In 2024, I feel so … so slowhanded with my humor. I have to let a joke cook sous-vide style. So maybe I’m nervous that — should a man ever stoop to acknowledge me again — I won’t be a witty conversationalist. Maybe I’m scared than no man will ever laugh at our text exchanges, or ever feel moved to share them online.

Maybe that’s why I dreamed about this.

In the dream, I feel like the celebrity fella posted the texts because the girlfriend was extremely funny in that particular instance. She isn’t forced to perform all the time for him — I hope! — but she said something so funny that he knew he had to share it. He wasn’t jealous. He was thrilled.

I still felt a twinge of jealousy — not over him or her, but jealousy over the idea that I’ll probably never have a boyfriend who posts the hysterical things I write for him. It’s obviously just a me issue. I just need to try to practice being funny again.

And not for a random dude on the Internet. For me.

I need to tickle my own funny bone.

The Like Gap

Here are some notes I took while I was listening to a podcast. The hosts talked about feeling unlikable, and it inspired me to process some of my own feelings.
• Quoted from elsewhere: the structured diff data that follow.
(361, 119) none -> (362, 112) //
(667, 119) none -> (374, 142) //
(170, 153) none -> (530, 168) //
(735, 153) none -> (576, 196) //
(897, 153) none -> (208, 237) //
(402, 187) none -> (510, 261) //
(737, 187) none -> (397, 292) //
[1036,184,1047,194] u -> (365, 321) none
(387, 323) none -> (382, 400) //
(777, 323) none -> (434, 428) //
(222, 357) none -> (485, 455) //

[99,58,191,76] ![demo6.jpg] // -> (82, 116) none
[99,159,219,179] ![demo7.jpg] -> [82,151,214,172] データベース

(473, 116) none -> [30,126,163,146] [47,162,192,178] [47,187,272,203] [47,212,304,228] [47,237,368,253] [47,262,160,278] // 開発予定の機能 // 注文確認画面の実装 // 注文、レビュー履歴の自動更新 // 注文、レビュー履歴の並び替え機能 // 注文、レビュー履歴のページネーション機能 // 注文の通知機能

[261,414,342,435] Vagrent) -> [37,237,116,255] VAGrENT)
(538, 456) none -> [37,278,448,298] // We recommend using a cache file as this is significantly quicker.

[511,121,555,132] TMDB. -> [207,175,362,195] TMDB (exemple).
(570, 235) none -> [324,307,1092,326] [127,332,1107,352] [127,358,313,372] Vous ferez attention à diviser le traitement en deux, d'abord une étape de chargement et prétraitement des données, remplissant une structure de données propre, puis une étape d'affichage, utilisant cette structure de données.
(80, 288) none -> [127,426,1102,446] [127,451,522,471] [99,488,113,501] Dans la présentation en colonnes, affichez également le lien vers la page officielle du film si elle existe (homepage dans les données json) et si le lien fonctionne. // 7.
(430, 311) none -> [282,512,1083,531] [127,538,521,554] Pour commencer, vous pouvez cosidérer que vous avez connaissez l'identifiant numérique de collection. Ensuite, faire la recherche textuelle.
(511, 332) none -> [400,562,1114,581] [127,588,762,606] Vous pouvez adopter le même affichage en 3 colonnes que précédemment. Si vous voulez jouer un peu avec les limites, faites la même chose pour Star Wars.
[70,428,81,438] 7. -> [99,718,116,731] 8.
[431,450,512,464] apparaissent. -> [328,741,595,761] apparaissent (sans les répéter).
Most people like you more than you think they do, unless you’re truly atrociously-behaved. People might not love you, but they don’t actively think negative thoughts about you and/or despise you.

I think people do talk about and judge some of us behind our backs — especially eccentric folks, like me. But that still doesn’t mean they hate your guts.

I think just because they’re talking about you, it doesn’t mean that they hate you.

In today’s world, where there are so many (open and avowed) racists, misogynists, transphobes, etc. — that there are so many people out there who are worse than your average, awkward-but-kindhearted twenty-something. So please don’t feel like you’re a despicable person if your biggest crime is being only a little bit socially awkward.

In My (Next) Life

One night, I was feeling so upset — and so hopeless — that I asked to be sent back next time as someone different. I wanted to be a different person, in a different body, in a different life.

And then I realized that — given the choice — I just want to come back as me. The same person, the same body, the same life — but with more resources and a bigger safety net.

I’m happy with me, but I’m not happy with the world we live in.

I just want another chance to live my life in the exact same body — because it’s what I know. Because it’s what I’m used to. Because it’s a body I genuinely like. But I want to get a chance to live somewhere else — in a more comfortable place.

If that comfortable place is out there, I want to find it.